Being the professional that he is, Martin fired back at every Twitter missile sent his way, arguing that his remark was more of a joke about soccer fans than something having to do with the nearly naked man on the screen. The move might have worked, had it not been for the diligence of GLAAD and other activists who seemed to feel that they had Martin cornered.

There is an old Chinese saying that “the fattest pig always gets slaughtered.”  Being a regular on CNN makes you into quite the chubby target.  So, the same jokes that regular folks can make on Twitter don’t apply to analysts who are paid well for their perceived objectivity.

Due to his “fattest pig” status, GLAAD and other groups appear to have been trailing Martin for quite some time.   They were actually able to find a 2006 copy of the text from his website (yes, you can go back and look at someone’s site before they changed it) and found Martin’s statement in support of “conversion therapy,” which is apparently something designed to turn crooked (read: “gay”) people into straight, normal heterosexuals like the rest of us.

The group also noted the fact that Martin seemed all-too anxious to defend comedian Tracy Morgan after Morgan said that he would stab his son if he found out that he was gay.  Notice that when Morgan made his remarks, most of us either corrected him or said nothing at all.  I cannot support Morgan’s brand of ignorance, and I certainly hope that Roland (my friend and brother) doesn’t think that Morgan’s comments are OK.

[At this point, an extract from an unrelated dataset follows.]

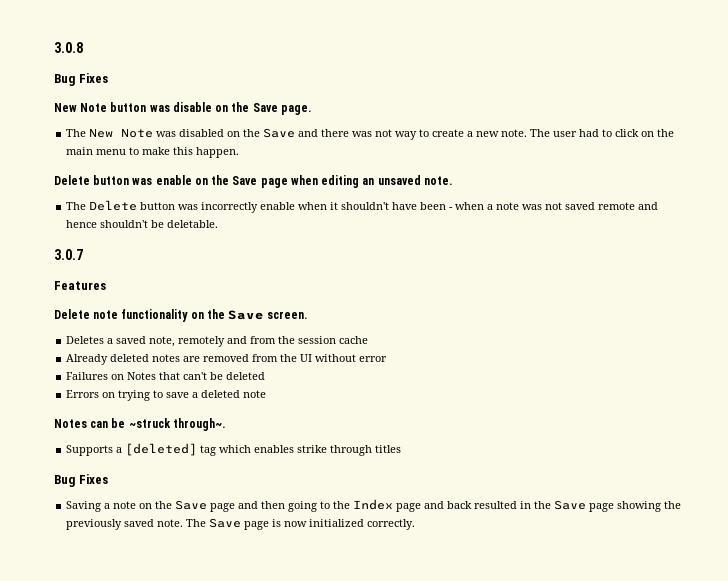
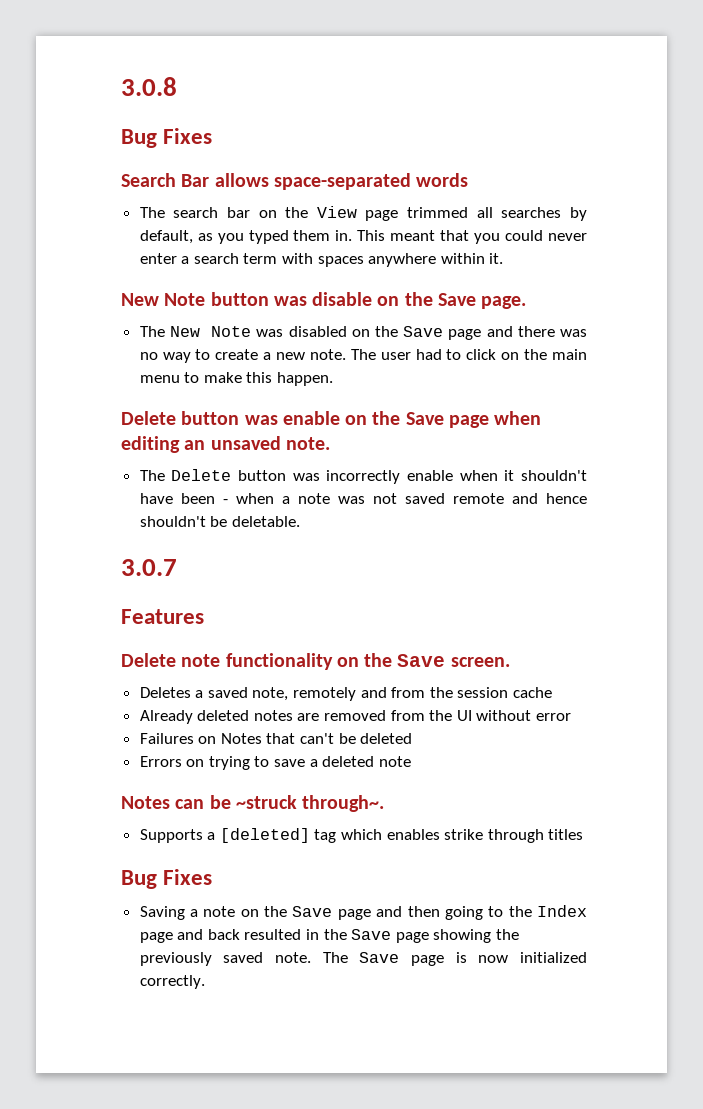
(108, 78) none -> [121,173,469,190] [139,206,587,221] [139,230,587,244] [139,253,504,267] // Search Bar allows space-separated words // The search bar on the View page trimmed all searches by default, as you typed them in. This meant that you could never enter a search term with spaces anywhere within it.
(296, 133) none -> [448,329,482,340] page
[375,129,393,137] not -> [139,352,158,360] no

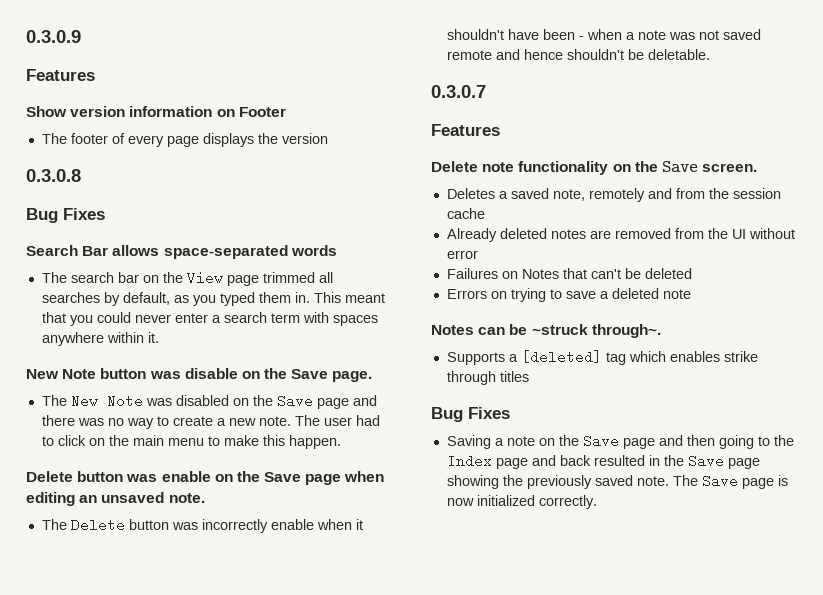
[121,77,177,96] 3.0.8 -> [26,30,81,43] [26,69,95,81] [26,106,286,117] [41,133,328,147] [26,169,81,182] 0.3.0.9 // Features // Show version information on Footer // The footer of every page displays the version // 0.3.0.8
[121,559,177,576] 3.0.7 -> [431,85,486,98] 0.3.0.7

I have no idea if Roland Martin is homophobic or not, but I do know this: Millions of African Americans in the black church treat the gay community like Osama bin Laden’s relatives were treated the day after 9/11. We openly joke about “beating the sh*t” out of men who are attracted to other men, and black women will forgive a lying, cheating, chronically diseased womanizer before they forgive a man for admitting that he’s gay.

It saddens me that a community which knows oppression all too well is so quick to terrorize another group of people for their choices.   While “stabbing your son” or “beating the ish” out of someone for being gay might bring forth a chuckle or two, the joke isn’t funny for those who must withstand the real threat of serious violence due to their sexual orientation.  What is also interesting is that Martin’s head-to-head with the gay community will further endear him to many members of the black church who agree with his point of view.  We should never celebrate an attack on a group that has not collectively tried to harm us- black people cheering on any form of possible homophobia is no different from conservatives applauding when Newt Gingrich says that black people love receiving welfare.

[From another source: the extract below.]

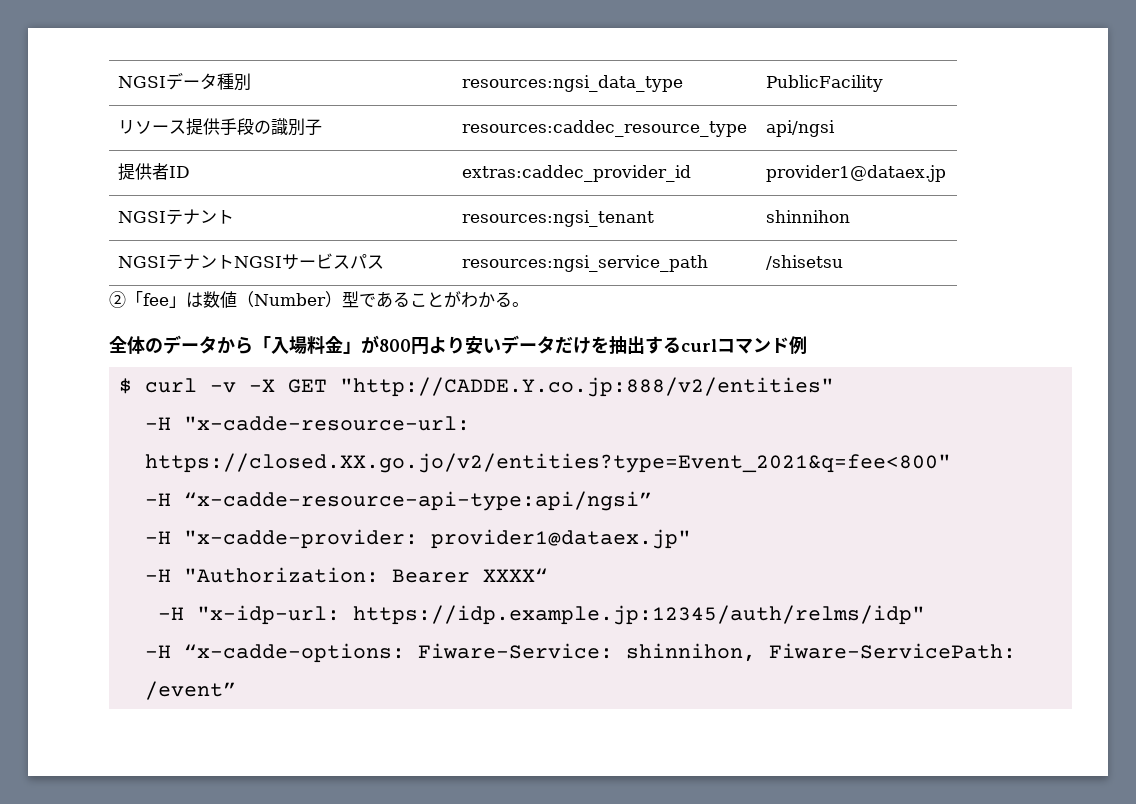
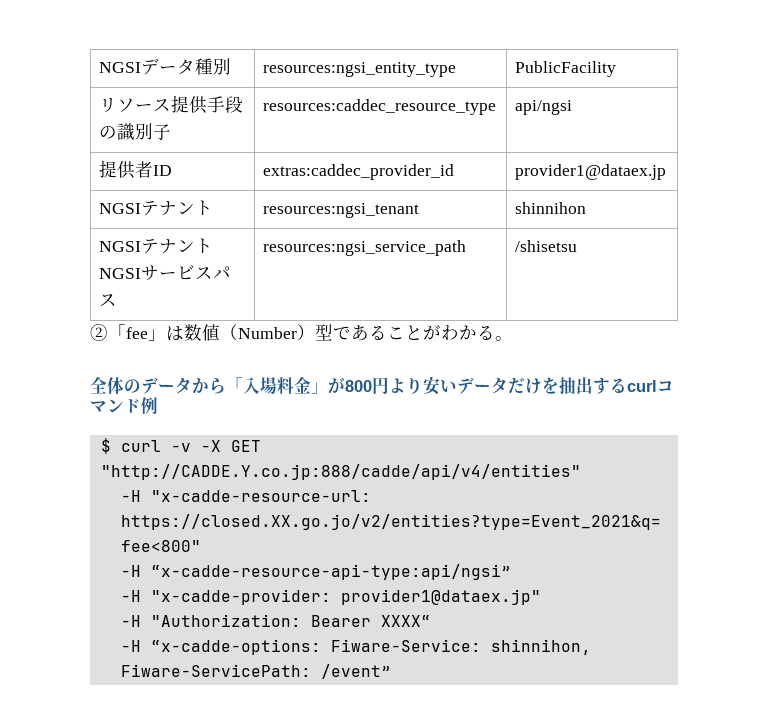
[461,75,683,92] resources:ngsi_data_type -> [263,62,457,77] resources:ngsi_entity_type
[340,377,835,397] "http://CADDE.Y.co.jp:888/v2/entities" -> [100,464,581,480] "http://CADDE.Y.co.jp:888/cadde/api/v4/entities"
[158,605,926,625] // -H "x-idp-url: https://idp.example.jp:12345/auth/relms/idp" -> (431, 621) none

As a result of our community’s commitment to sexual McCarthyism, African Americans face an AIDS epidemic resulting directly from all the gay men who are afraid to come out of the closet.  For these men, conversion therapy only gives them coping mechanisms to pretend that they aren’t gay anymore.  We also have millions of young men who are ostracized by their families and condemned to hell because God made them different from the rest of us.

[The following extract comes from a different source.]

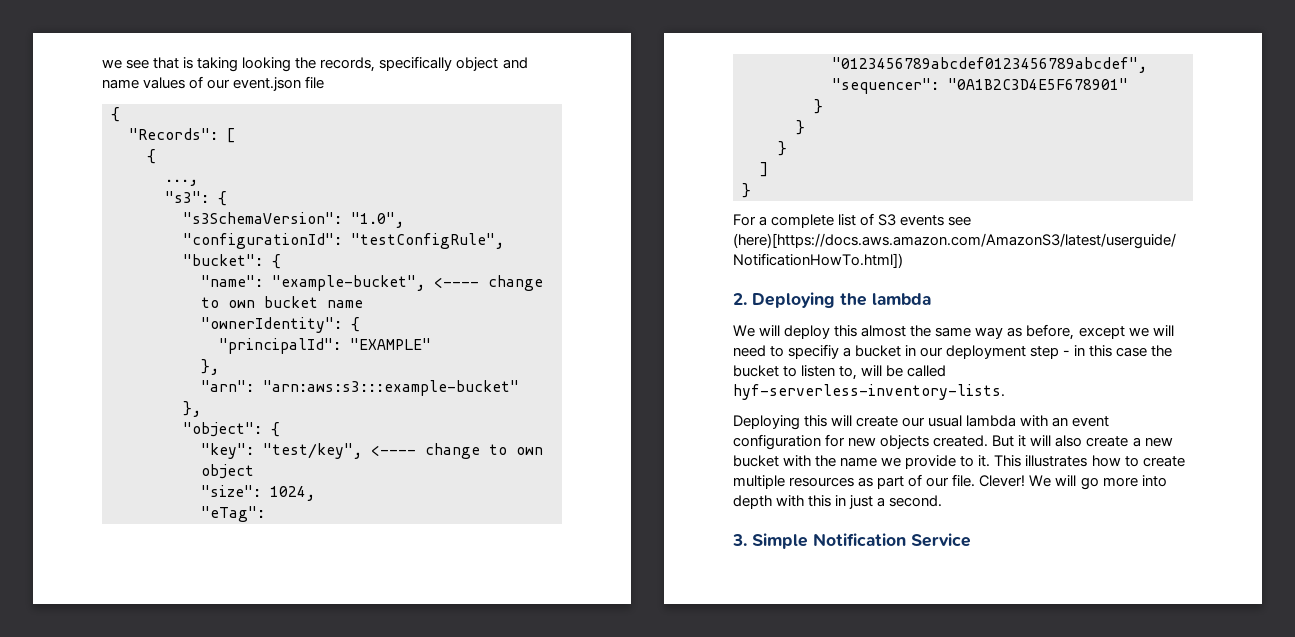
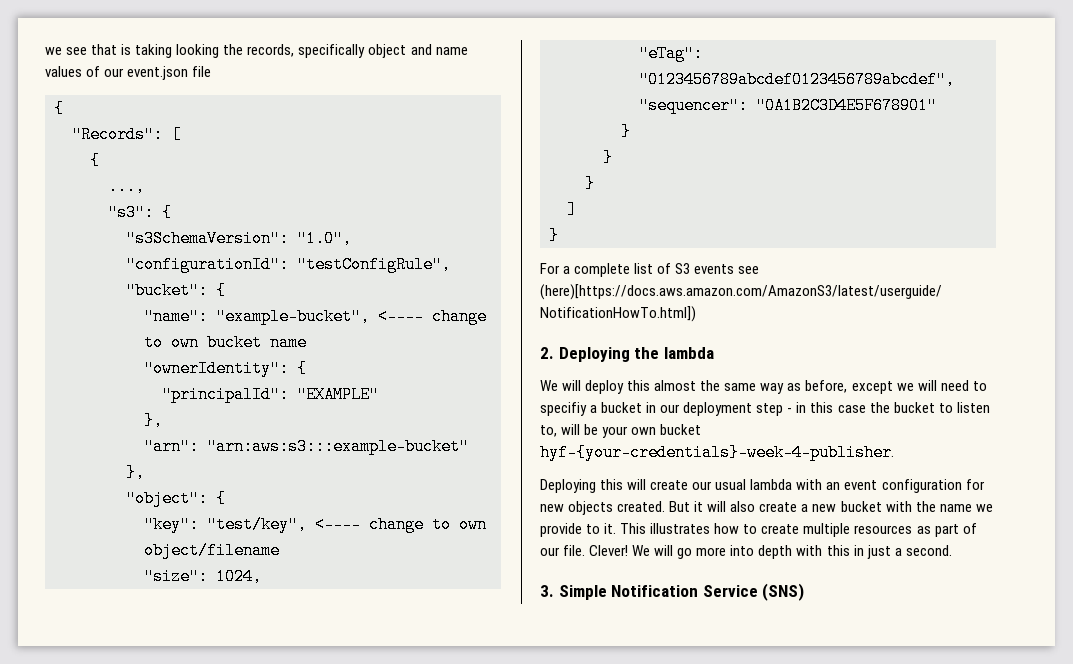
[201,464,254,479] object -> [144,542,280,559] object/filename
[907,365,947,377] [733,384,1005,400] called hyf-serverless-inventory-lists. -> [602,424,702,438] [540,444,894,461] your own bucket hyf-{your-credentials}-week-4-publisher.
(971, 540) none -> [762,583,805,601] (SNS)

Let me keep it real for just one second:  I like women, especially black women.  Like any other healthy man, God injected me with an appreciation for hips, lips, curves and all the things that make women physically appealing. No matter how much therapy you were to give me, no matter how many times someone prayed for me, and no matter how quick you were to beat the sh*t out of me, I would still be attracted to the same thing.  Converting me into a gay man is as silly as making a gay man turn straight.

I’m not sure how things are going to work out for Roland, he’s pretty good at handling the pressure.   But I hope that we can take a moment to realize that violence against homosexuals is very real, and it’s certainly nothing to joke about.   Maybe it’s time for us to do what we’ve been asking white folks to do for the last 400 years:  stop hating other people just because they are different.  If the rest of America were as intolerant as some of “us” in the black community, we would all still be on the damn plantation.

Dr. Boyce Watkins is a Professor at Syracuse University and founder of the Your Black World Coalition. To have Dr. Boyce commentary delivered to your email, please click here.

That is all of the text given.